“On Self-Knowledge” by Kahlil Gibran

A Truth from a Certain Point of View

The following poem is from Kahlil Gibran's The Prophet:

And a man said, Speak to us of Self-
    Knowledge.
And he answered, saying:
Your hearts know in silence the secrets of the
    days and the nights.
But your ears thirst for the sound of your
    heart's knowledge.
You would know in words that which you
    have always known in thought.
You would touch with your fingers the naked
  body of your dreams.

And it is well you should.
The hidden well-spring of your soul must
    needs rise and run murmuring to the sea;
And the treasure of your infinite depths
    would be revealed to your eyes.
But let there be no scales to weigh your
    unknown treasure;
And seek not the depths of your knowledge
    with staff or sounding line.
For self is a sea boundless and measureless.

Say not, ‘I have found the truth,’ but rather, ‘I
    have found a truth.’
Say not, ‘I have found the path of the soul.’
    Say rather, ‘I have met the soul walking
    upon my path.’
For the soul walks upon all paths.

The soul walks not upon a line, neither does
    it grow like a reed.
The soul unfolds itself, like a lotus of
    countless petals.

Reflection

I mark the above to highlight something I must continue to remember.

I have distinct memories of sitting in a theater in Illinois in . My parents took me and my brother to see The Return of the Jedi.

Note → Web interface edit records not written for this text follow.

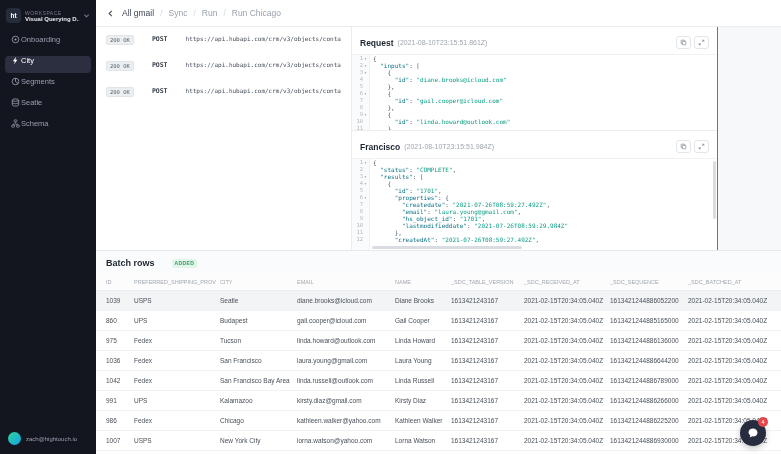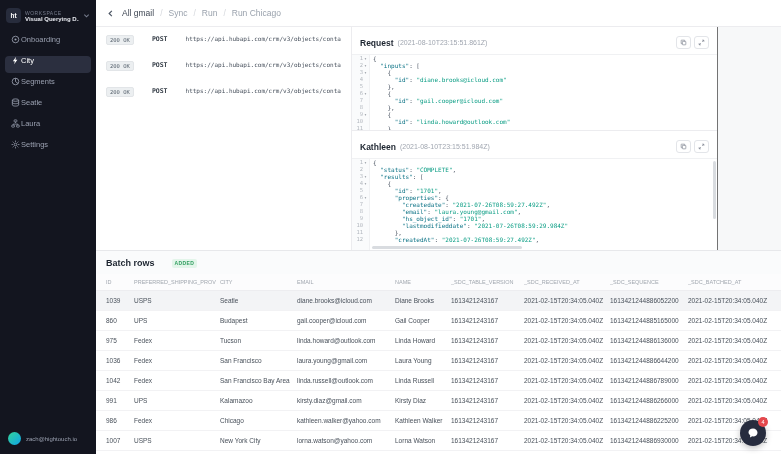"Laura" span { text: Laura -> Schema }
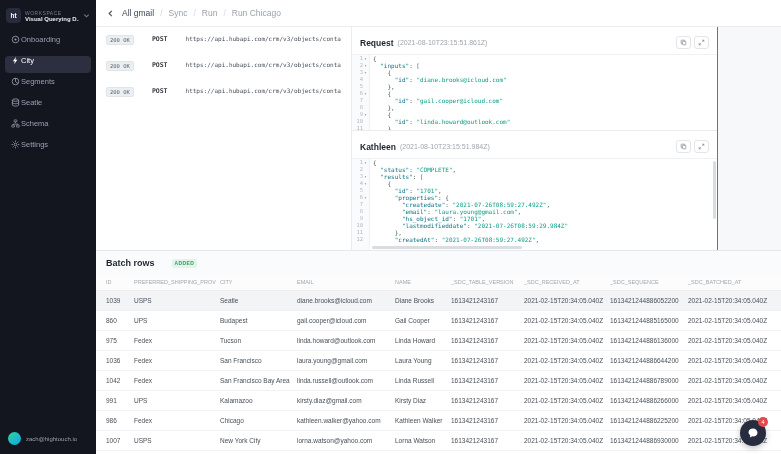"Settings" div.nav-item { html: <div> <span> <svg> <circle></circle> <path></path> </svg> </span> <span>Settings</span> </div> -> none }
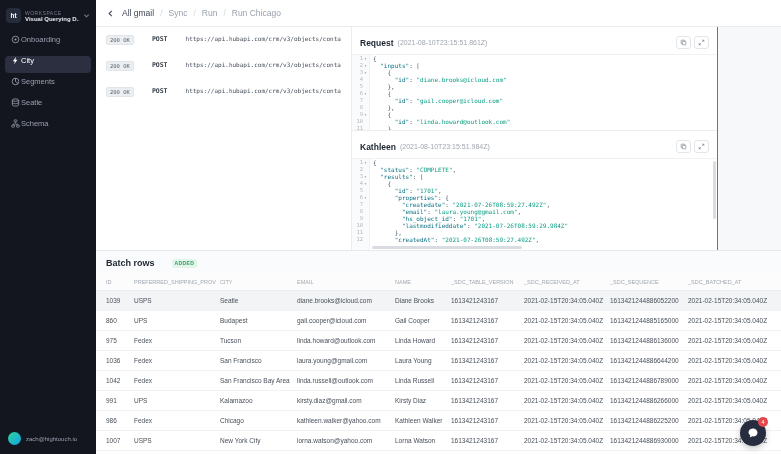"Kathleen" span.panel-title { text: Kathleen -> Francisco }
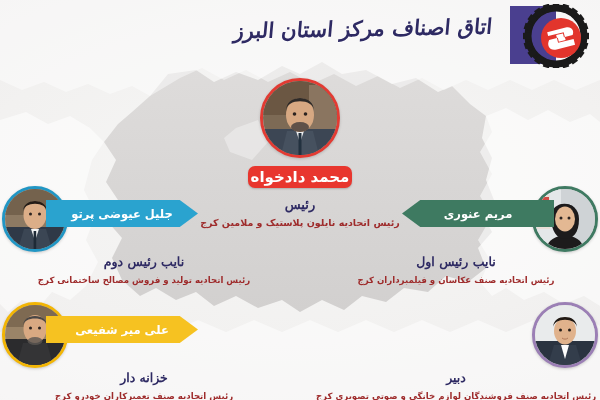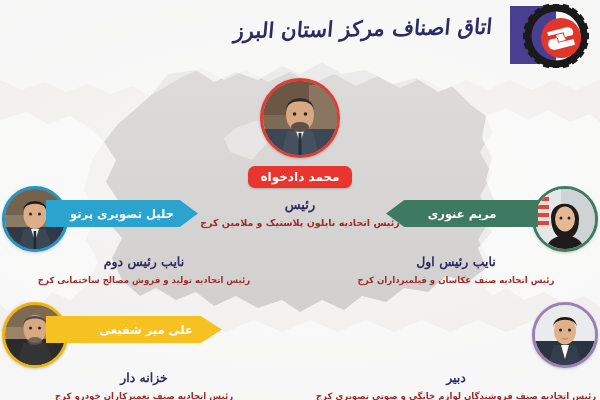"محمد دادخواه" #p-center .pill { font-size: 12px -> 15px }
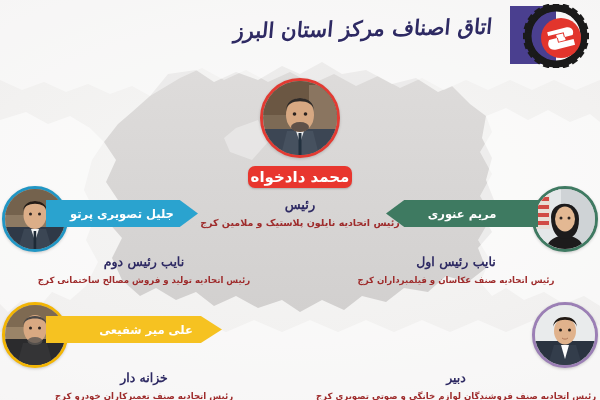"جلیل تصویری پرتو" span { text: تصویری -> عیوضی }
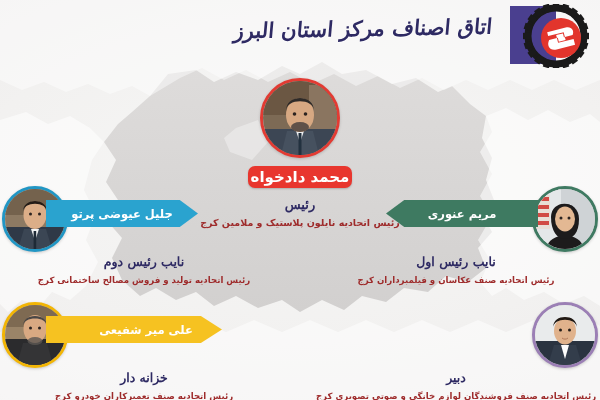"مریم عنوری" .right .arrow { right: 68px -> 52px }
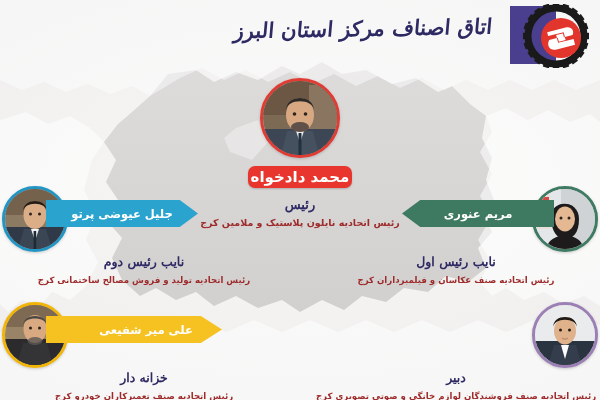"علی میر شفیعی" .c-yellow .arrow { padding-left: 24px -> none }
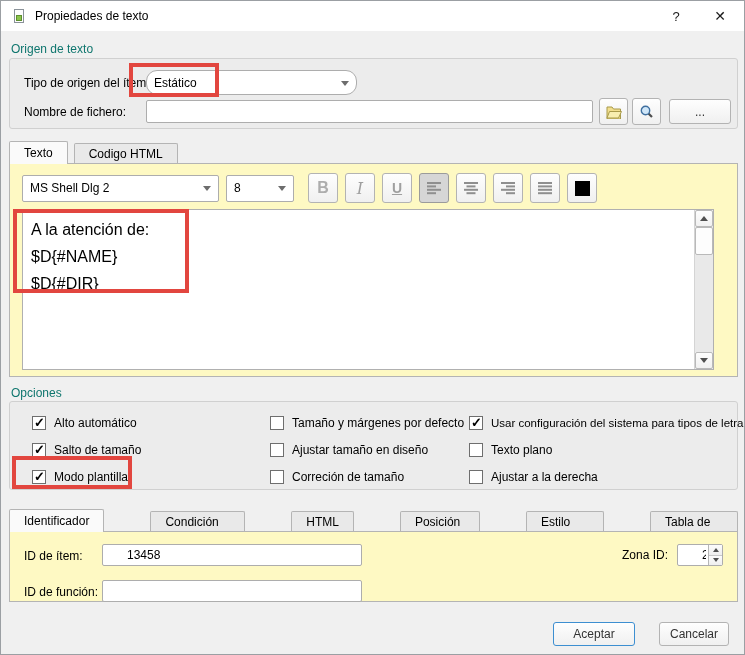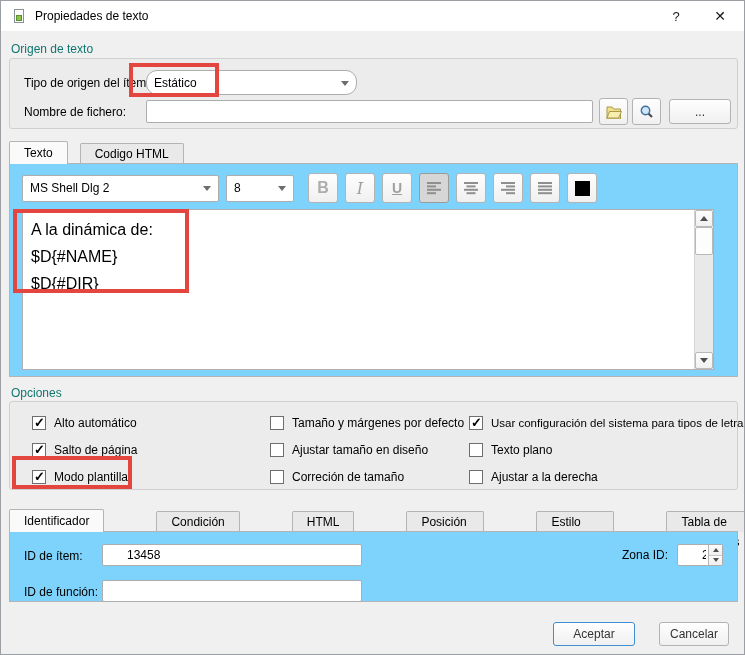"Texto" .tab { margin-right: 12px -> 6px }
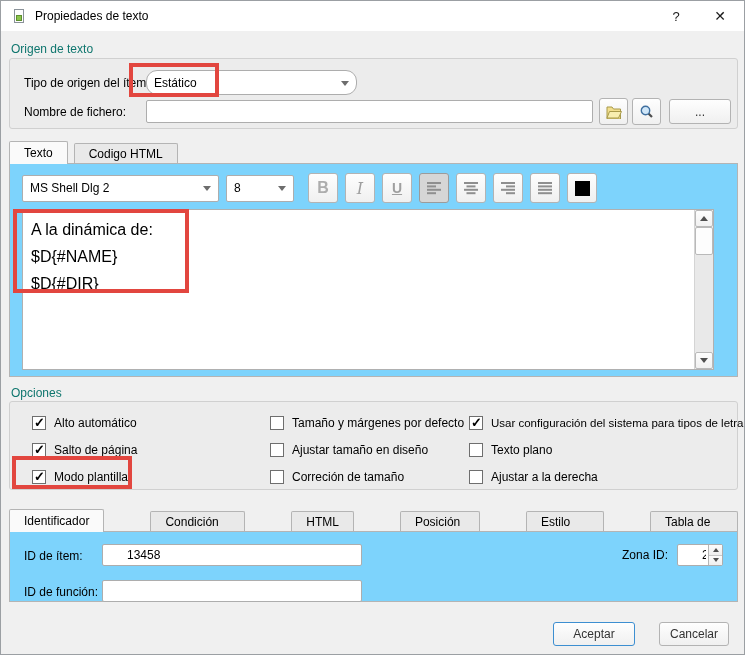"MS Shell Dlg 2" .tabpanel { background: #7dd3fc -> #fef9c3 }
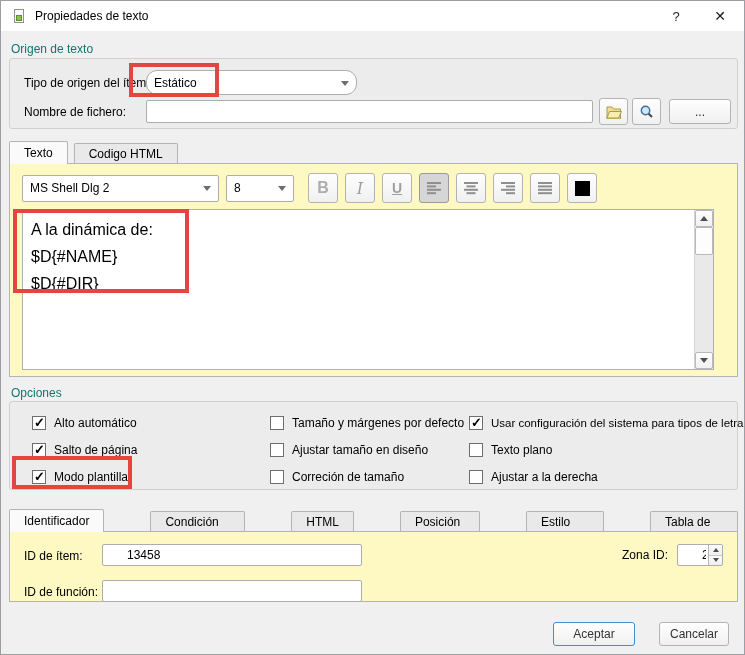"A la dinámica de:" div { text: dinámica -> atención }
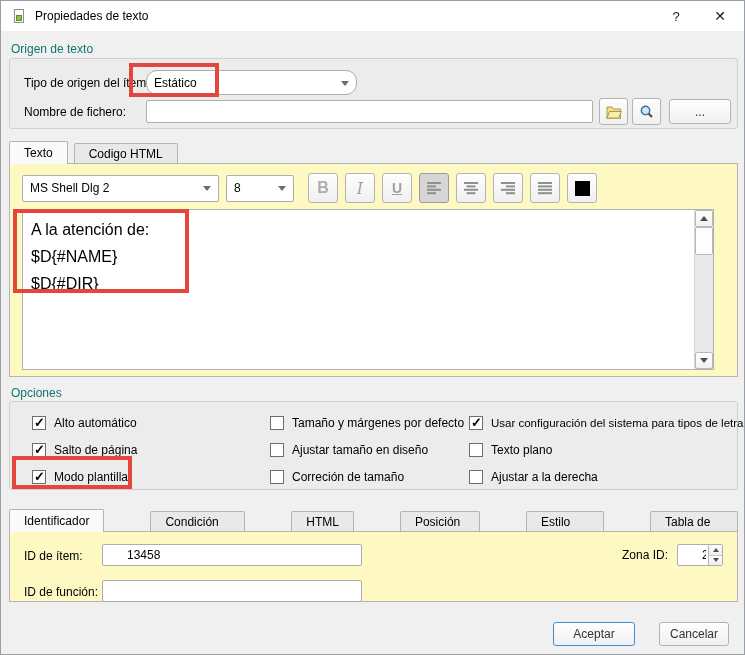"Salto de página" span.txtlabel { text: página -> tamaño }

The scene with Obi-Wan’s ghost talking with Luke in Degoba is the first time I can recall “adults” talking about multiple truths.

Obi-Wan Kenobi
So what I told you was true, from a certain point of view.
Luke Skywalker
A certain point of view?
Obi-Wan Kenobi
Luke, you're going to find that many of the truths we cling to depend greatly on our own point of view.
The Return of the Jedi

It sounds obvious and quaint, but here I am prone to forgetting that simple thing; there are an unknowable number of truths. A mystery.

As a child, I’m certain I held more space for mystery; after all I hadn’t filled my head with all the rules, regulations, historical “facts”, and other trivia. Then as the gears of formal education ground, I began looking for absolute truth. I doubled down on it, and pursued a degree in Mathematics.

There’s a truth in mathematics; but I later learned that whole fields of mathematics open up if you choose your axioms.

A friend of mine continues to remind me to sit with the mystery; accept that there is almost certainly an unseen or unseeable truth. Try hard not to name something you are only now encountering.

I once wanted to be smart, but realized intelligence to be hollow. So I instead I sought to be wise, but seeking wisdom is like chasing the wind. You can feel it, but when you run after it, there’s less of it.

Maybe contentedness is what I should seek. But more likely it’s just seeking to live here and now. After all, isn’t that Master Yoda’s admonishment?

So I look to The Prophet, and read it’s parables. I listen to the words and that which is between; to chip and crack away at my attachments and assumptions. Not all mysteries need unraveling; not all spaces need filling. To live is to know that these mysteries will continue long after you draw your last breath.